Gunaratnam argues that we’ve taken something that should be about collective knowledge-building and turned it into a competitive performance where some people get to be stars while others do the grunt work. I agree.

What if we did this differently?

Gunaratnam doesn’t just diagnose the problem; she asks what it might look like to present “beyond mastery.” What if we didn’t have to pretend to have all the answers? What if we could be vulnerable, uncertain, still figuring things out? Imagine conferences where it is explicitly OK to admit you don’t know everything. Where the goal isn’t to sound impressive but to think together. Where we make space for different ways of knowing and being, instead of privileging one very narrow model of academic performance.

This isn’t just wishful thinking of course. There are people experimenting with different formats such as unconferences, collaborative presentations, events that prioritise accessibility and inclusion. But we need more of this, and we need to stop treating traditional academic presentations as the gold standard.
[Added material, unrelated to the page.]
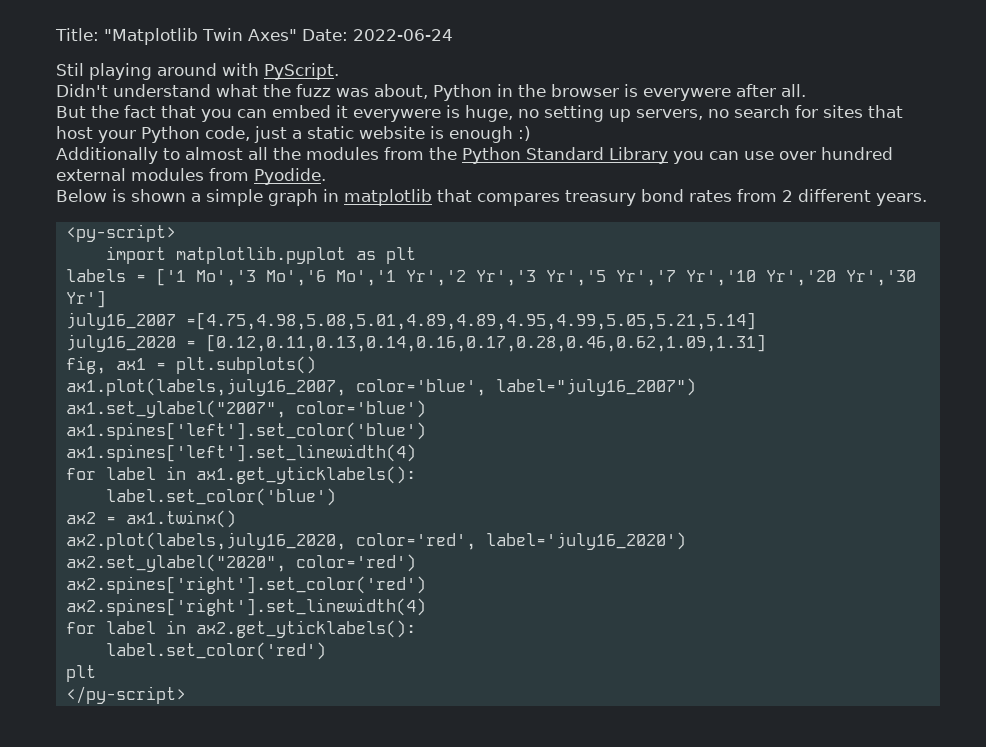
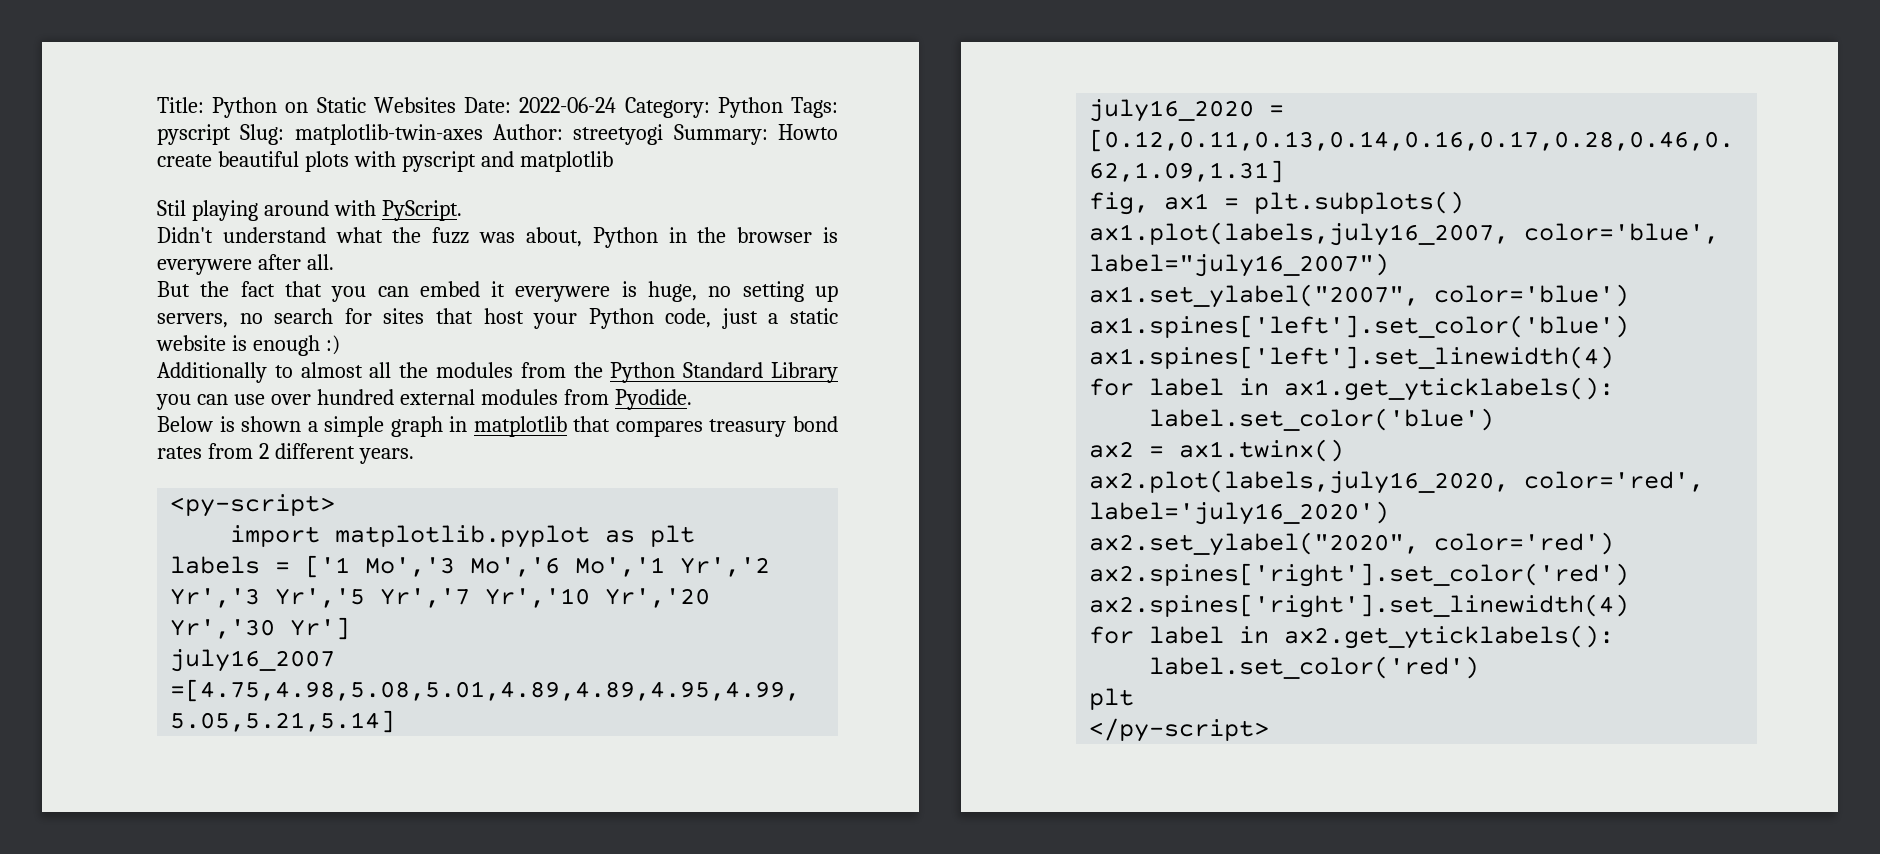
[104,28,453,45] "Matplotlib Twin Axes" Date: 2022-06-24 -> [212,97,838,118] [157,124,838,145] [157,151,613,172] Python on Static Websites Date: 2022-06-24 Category: Python Tags: pyscript Slug: matplotlib-twin-axes Author: streetyogi Summary: Howto create beautiful plots with pyscript and matplotlib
Maybe the most radical thing in Gunaratnam’s paper is her suggestion that we should actually listen to our presentation anxiety instead of trying to suppress it. Those racing hearts, sleepless nights, and sweaty palms might be trying to tell us something important about the systems we’re operating in. What if presentation fever isn’t a personal failing but a reasonable response to unreasonable expectations? What if our bodies are registering something our minds haven’t fully processed, that the whole academic conference performance presentation thing is a bit daft? Performative. Exploitative. Perhaps overdue for a rethink …

Now I’m not saying we should all become paralysed by anxiety (although if you are struggling, please talk to someone). But maybe we could stop treating nervousness as something to overcome and start seeing it as information. What is this feeling trying to tell us about how we do knowledge, how we treat each other, how we could do better, how our ways of doing academia need to change?

Next time you’re lying awake before a big presentation, remember Gunaratnam’s message: you’re not broken, and you’re definitely not alone. Anxiety might actually be a sign that you care deeply about your work and want to do right by the people you’re researching with and for.

And maybe, just maybe, we can start having more honest conversations about what it’s really like to be a thinking, feeling human being in academic spaces. Because we could all use a lot less metrics, a little less mastery and a lot more humanity.